HALL, Spencer Timothy (son of Samuel Hall 1769–1852). b. Sutton-in-Ashfield 16 Dec. 1812; stocking weaver 1823; printer and bookseller at Sutton 1836; co-editor of Iris newspaper and governor of Hillis hospital, Sheffield 1841; lecturer on mesmerism 1841, cured Harriet Martineau when she was given up by her physician 1844; homœopathic doctor at Derby 1852–66, at Plumgarths near Kendal 1866, at Burnley 1870, at Lytham 1880, at Blackpool 1881 to death; known as the Sherwood Forester; author of The Sherwood Forester’s Offering 1841, the greater part of which he set up in type without manuscript; The peak and the plain 1853; Biographical sketches of remarkable people 1873. d.

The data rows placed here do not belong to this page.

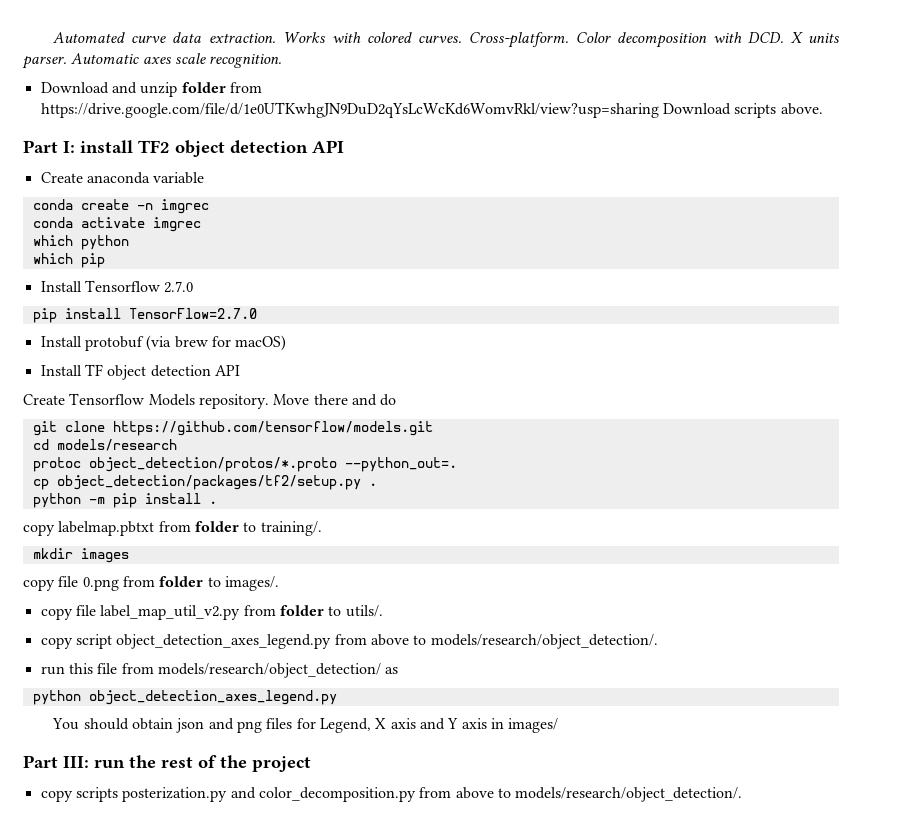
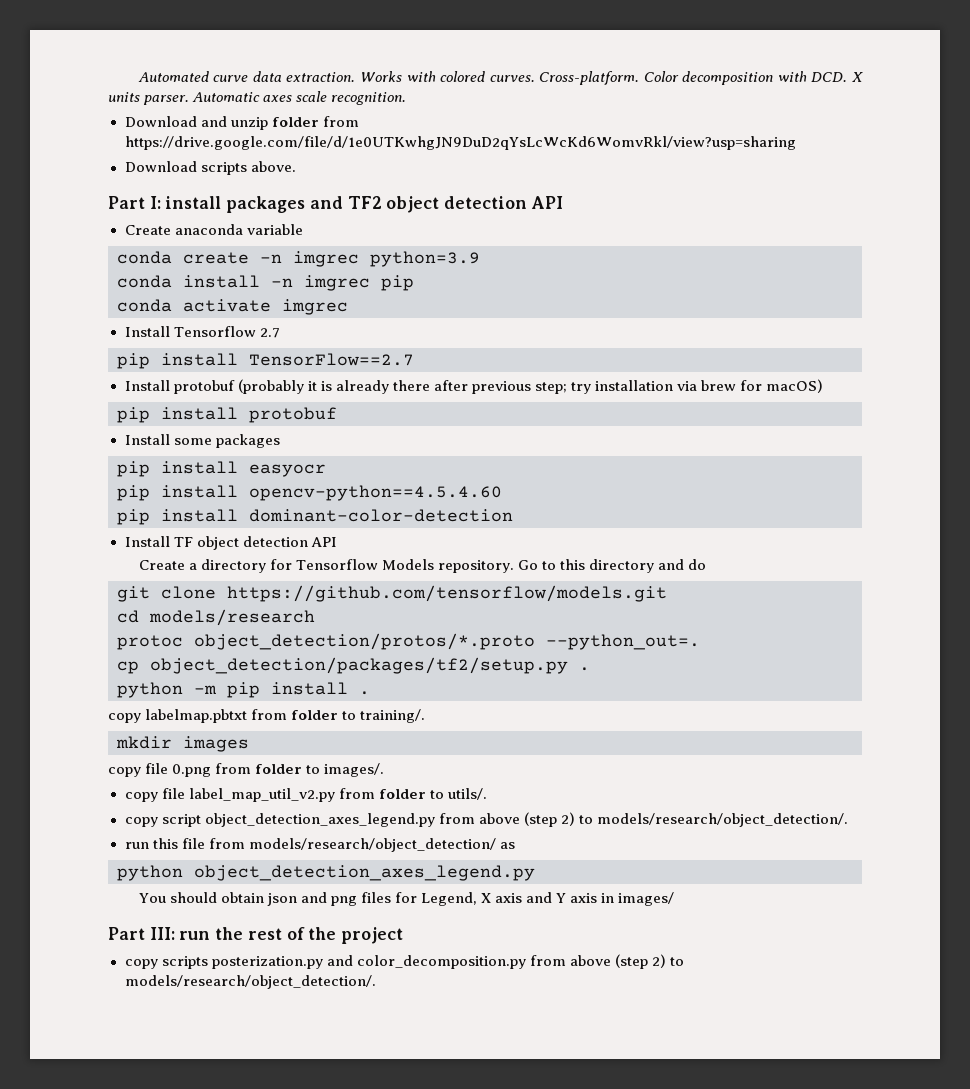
(659, 110) none -> (797, 143) //
(133, 146) none -> [226,196,343,213] packages and
(209, 206) none -> [370,251,480,267] [117,275,414,291] python=3.9 // conda install -n imgrec pip
[32,235,129,250] [32,253,105,268] // which python // which pip -> (348, 307) none
[164,281,194,293] [32,308,257,323] 2.7.0 // pip install TensorFlow=2.7.0 -> [259,328,280,338] [117,353,414,369] 2.7 // pip install TensorFlow==2.7
[146,335,287,351] (via brew for macOS) -> [237,379,824,394] [117,407,337,423] [124,434,280,448] [117,461,326,477] [117,485,502,501] [117,509,513,525] (probably it is already there after previous step; try installation via brew for macOS) // pip install protobuf // Install some packages // pip install easyocr // pip install opencv-python==4.5.4.60 // pip install dominant-color-detection
[69,393,348,409] Tensorflow Models repository. Move there -> [188,559,655,573] a directory for Tensorflow Models repository. Go to this directory
(409, 640) none -> [523,812,575,827] (step 2)
(494, 793) none -> [614,954,666,969] (step 2)

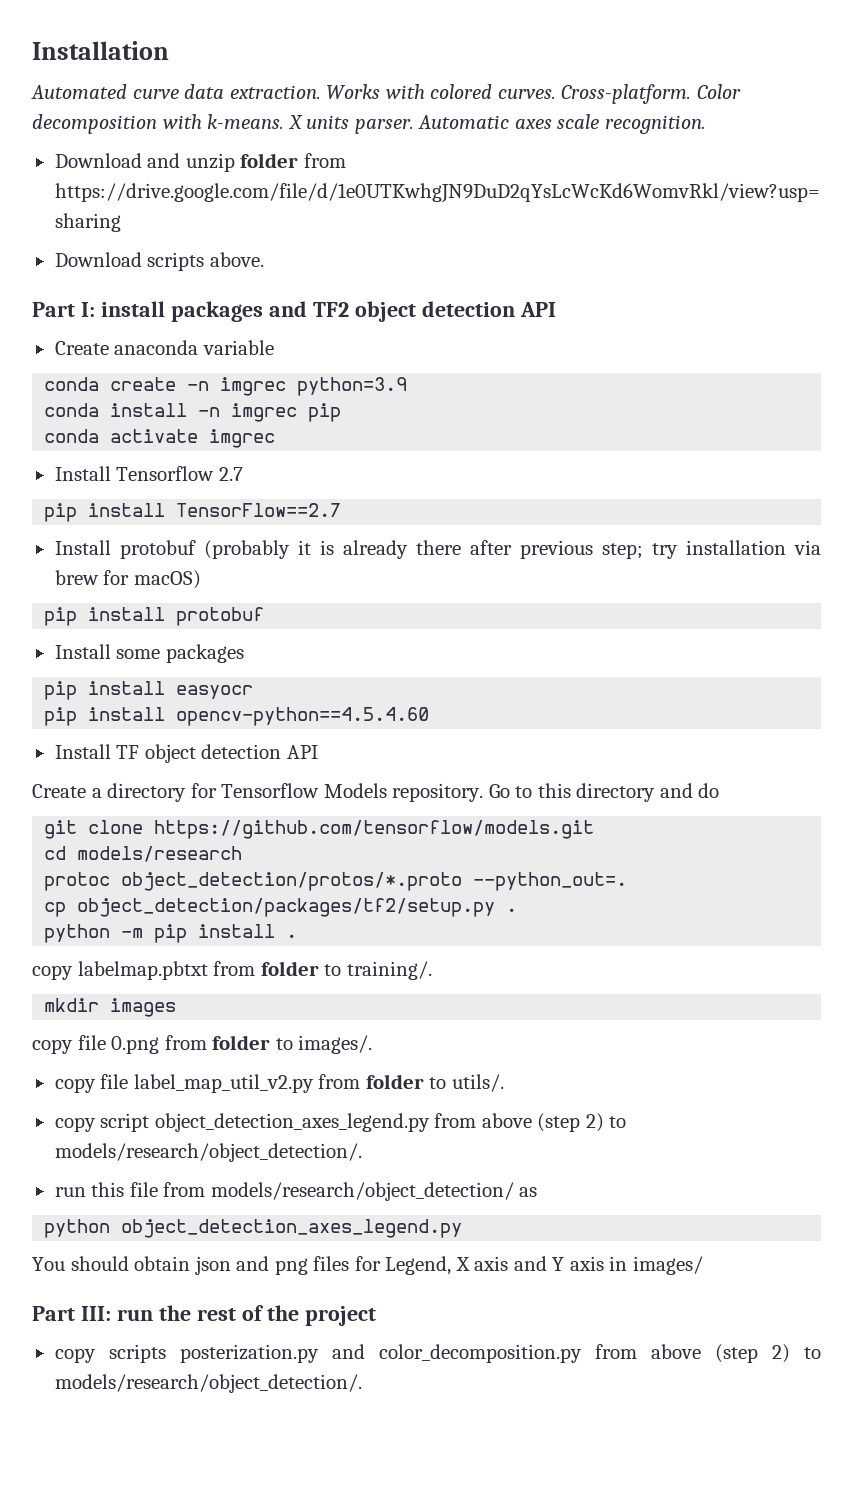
(137, 76) none -> [32,41,169,60] Installation //
[811,72,848,82] DCD. -> [207,114,285,129] k-means.
[117,509,513,525] // pip install dominant-color-detection -> (430, 716) none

Alexandra road, South Shore, Blackpool 26 April 1885. Blackpool Herald 1 May 1885 p. 6.
HALL, Sydney (son of C. H. Hall of 16 light dragoons). b. Bury St. Edmunds 5 April 1813; engineer 1837, in partnership with J. C. Sherrard 1838–48; parliamentary surveyor for railways to 1847; constructed Chard and Bridgewater canal 1841–3; director of Patent fuel co. Swansea 1848–71; claimed to have discovered aniline dyes; engineer in London 1871–5; M.I.C.E. 4 April 1843. d. 34 Lansdowne road, London 30 Aug. 1884. Min. of proc. of Instit. of C.E. lxxix, 366–8 (1885).